The null hypothesis for this study is that room illumination has no influence on the mean absolute error (MAE) and Pearson correlation (PCC) performance metrics. There is also another null hypothesis, associated with the assumption of consistent task performance discussed in Section 3.1, which states that there is a difference in MAE and PCC metrics for the FAC between trials. To obtain the PCC and MAE metrics, the camera-measured signals, outputted by OpenFace 2 and PyVHR, are compared to the expected signals, associated with perfectly replicating the model’s movements and data recorded by the contact sensor (Polar H10), respectively. Subsequently, these metrics are assessed for each physiological modality using statistical testing to evaluate if they have statistically significant different mean values. As well as assessing if there is a difference in the performance metrics between the three illumination conditions, the analysis in this section also aims to explore the nature of these differences.

4.1. Preprocessing

To make the analysis in this study possible, the camera-measured signals and expected signals first had to be obtained, synchronised, and compiled into a dataset. An outline of this process can be seen in Figure 4.

Initially, the instructional film was manually coded to obtain the expected signal for FAC. For each movement, the first, last, and peak frame number reference was transcribed. Next, the intensity of the model’s movement at this peak was also assessed, through cross-examination with examples within Ekman’s FAC Manual [46]. Using this data, an array of expected facial movement intensities could be produced which matched the sample rate of the recorded videos (50 Hz). This expected response signal was univariate, only describing the activation of the target expression being demonstrated by the on-screen model in the instructional film.

The video footage was cut so that the recordings began at the start of the instructional film. This was done with LosslessCut [62], a software solution for segmenting video files without re-encoding, using the visual marker discussed in Section 3.1. This also allowed for visual inspection, confirming that all the footage was in focus and all participants had made an attempt at the instructions prompted in the film. The truncated video was then processed with OpenFace 2 (2.2.0) using the CLI FeatureExtraction command, to output the camera-measured signal [1]. This was then sliced to create a univariate signal containing only the target expressions.

The Polar H10 is able to process electrocardiogram (ECG) data in real-time on the device and deliver a heart rate value each second via Bluetooth, as well as a timestamp, hence no pre-processing was needed to obtain this expected heart rate signal. To obtain the camera-measured signal, PyVHR was used to process the video footage from the start of the instructional film until the end of the facial actions task.
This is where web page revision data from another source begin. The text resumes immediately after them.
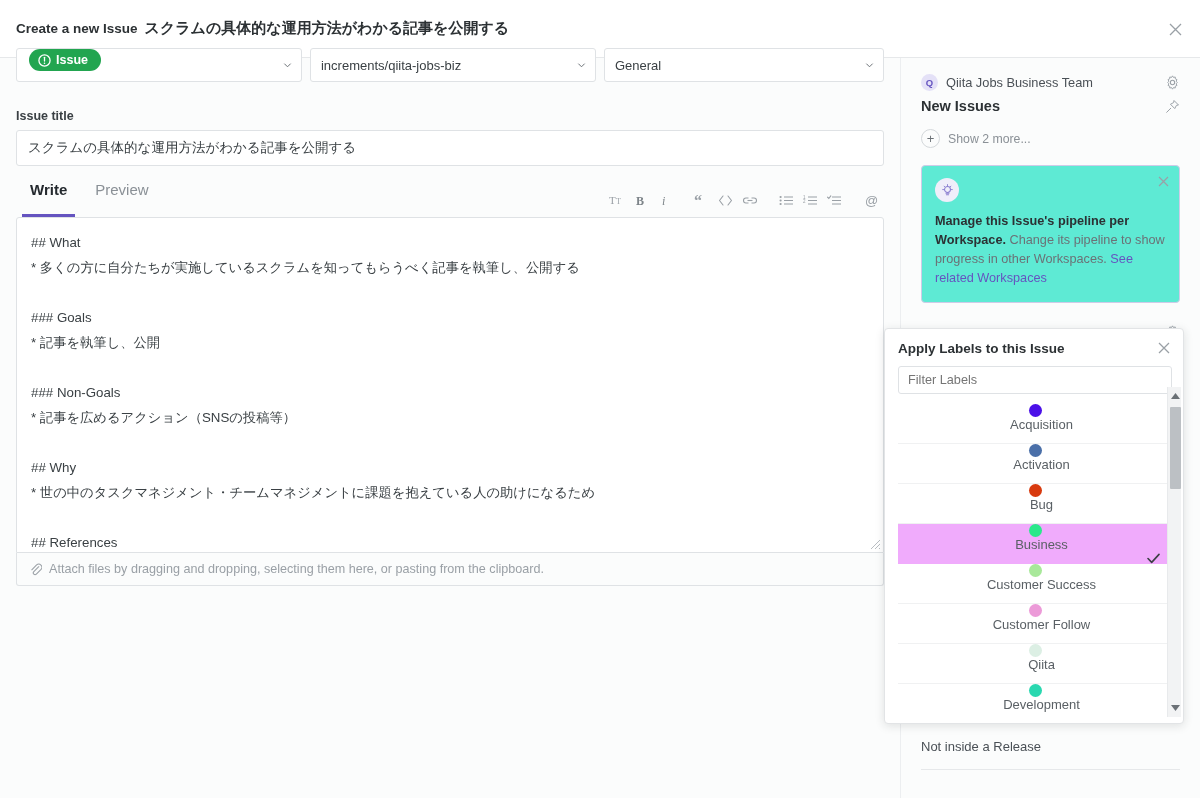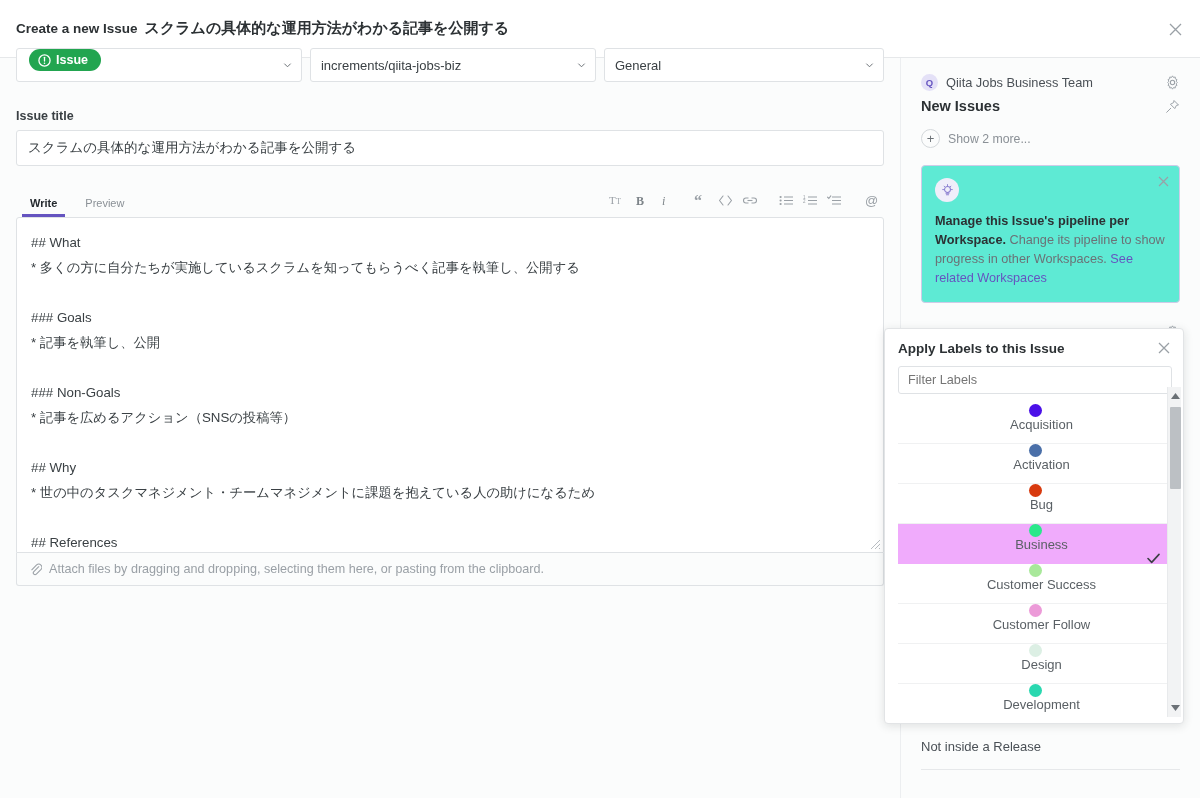--- a/index.html
+++ b/index.html
@@ -106,22 +106,22 @@
   .editor {
     margin-top: 19px;
     width: 868px;
   }
   .editor-tabs {
     display: flex; align-items: flex-end;
     height: 32px;
     position: relative;
   }
   .etab {
-    font-size: 11px; color: #8a9096;
-    padding: 0 14px 8px 14px;
+    font-size: 15px; color: #8a9096;
+    padding: 0 14px 19px 14px;
     cursor: pointer;
     position: relative;
   }
   .etab.active { color: #24292e; font-weight: bold; }
   .etab.active:after {
     content: ""; position: absolute;
     left: 6px; right: 6px; bottom: 0; height: 3px;
     background: #6554c0;
   }
   .etab-tools {
@@ -631,21 +631,21 @@
         <div class="lbl-row">
           <span class="lbl-dot" style="background: rgb(168, 232, 154);"></span>
           <span class="lbl-name">Customer Success</span>
         </div>
         <div class="lbl-row">
           <span class="lbl-dot" style="background: rgb(236, 154, 216);"></span>
           <span class="lbl-name">Customer Follow</span>
         </div>
         <div class="lbl-row">
           <span class="lbl-dot" style="background: rgb(220, 239, 228);"></span>
-          <span class="lbl-name">Design</span>
+          <span class="lbl-name">Qiita</span>
         </div>
         <div class="lbl-row">
           <span class="lbl-dot" style="background: rgb(42, 216, 176);"></span>
           <span class="lbl-name">Development</span>
         </div>
       </div>
 
     <div class="pop-scroll">
       <span class="arr up">
         <svg width="9" height="6" viewBox="0 0 9 6" aria-hidden="true">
The specific rPPG process used is described in the demo file available via the associated GitHub repository [2]. Notably, the six-region approach was preferred to the one-hundred-region approach for facial patch sampling as it was considered to reduce the influence of facial hair and glasses by not sampling these regions.

When processing the video data using PyVHR (1.0.2), it became clear that processing any more than one minute of video with the patches extraction subprocess enabled, led to a ‘memory full’ error. To address this issue, each video was cropped using the FFmpeg library at lossless quality [63]. The crop window removed much of the background, whilst still ensuring that none of the participants’ faces moved out of frame at any point in any of the videos. Specifically, the video was cropped to a 700 pixel by 1080 pixel frame, centred in the middle of the original 1920 pixel by 1080 pixel frame. Reducing the resolution in this way caused the file sizes to increase, due to the lossless re-encoding, but led to faster execution times in PyVHR and successful processing without error.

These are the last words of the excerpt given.